Talk:Attribute Convention for Data Discovery 1-2 Working

From Earth Science Information Partners (ESIP)

-- Graybeal (talk) 16:44, 3 May 2013 (MDT)

Nan 4/22/2013:

It might be a good idea to cross check against the definitions that NODC has added - as part of their NetCDF template project they wrote some better descriptions. They're at http://www.nodc.noaa.gov/data/formats/netcdf/

There are a few categories of terms that need better definitions, IMHO.

1. people: creator_name (recommended) publisher_name (suggested)

In a 'normal' research/observing/modeling situation, who are these people?
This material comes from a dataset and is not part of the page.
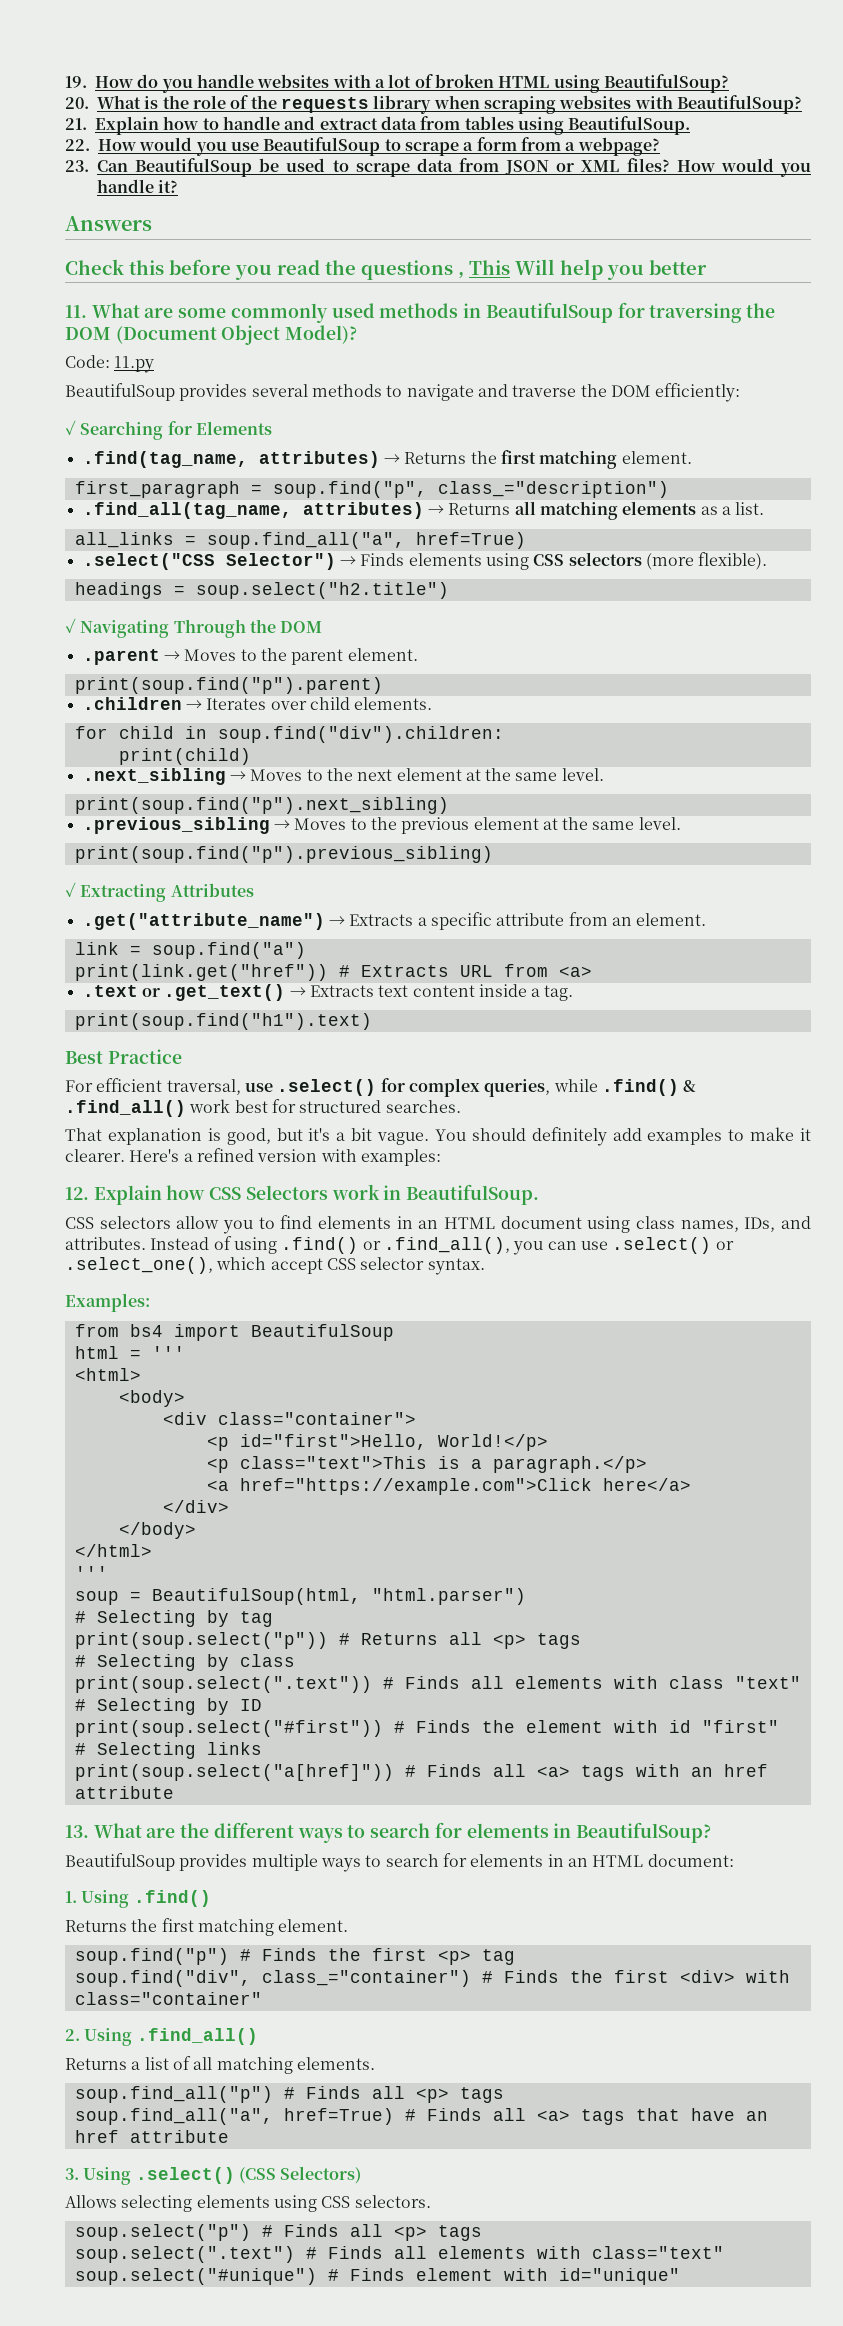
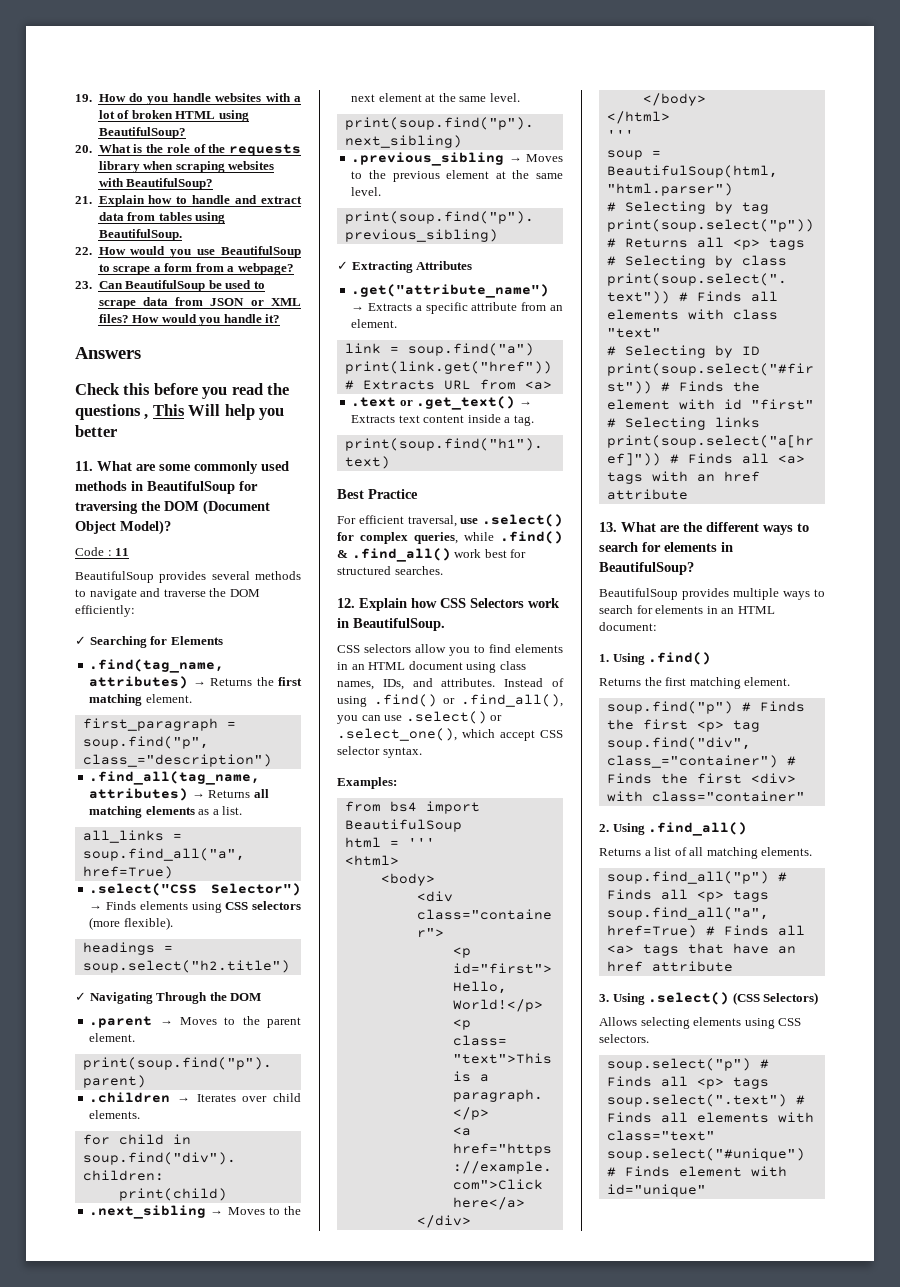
- Code: 11.py
+ Code : 11
- That explanation is good, but it's a bit vague. You should definitely add examples to make it clearer. Here's a refined version with examples:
I think there are 2 necessary points of contact, the person who 'owns' the research and gives you the go-ahead to use/publish the data, and the person who put the data into the file and/or on line. You don't really need to know how to contact the other contributors, even if they had equally or more important roles.

I believe that NODC recommends naming the principal investigator as the 'creator' - although in some circumstances there is no single PI, so maybe we should say this is the person who grants the use of the data.

I'm using the publisher as the person who wrote the actual file that contains the terms, and I'm listing co-PIs and data processors as contributors.

Other comments are moved below. jbg

Re: -- Graybeal (talk) 16:48, 3 May 2013 (MDT)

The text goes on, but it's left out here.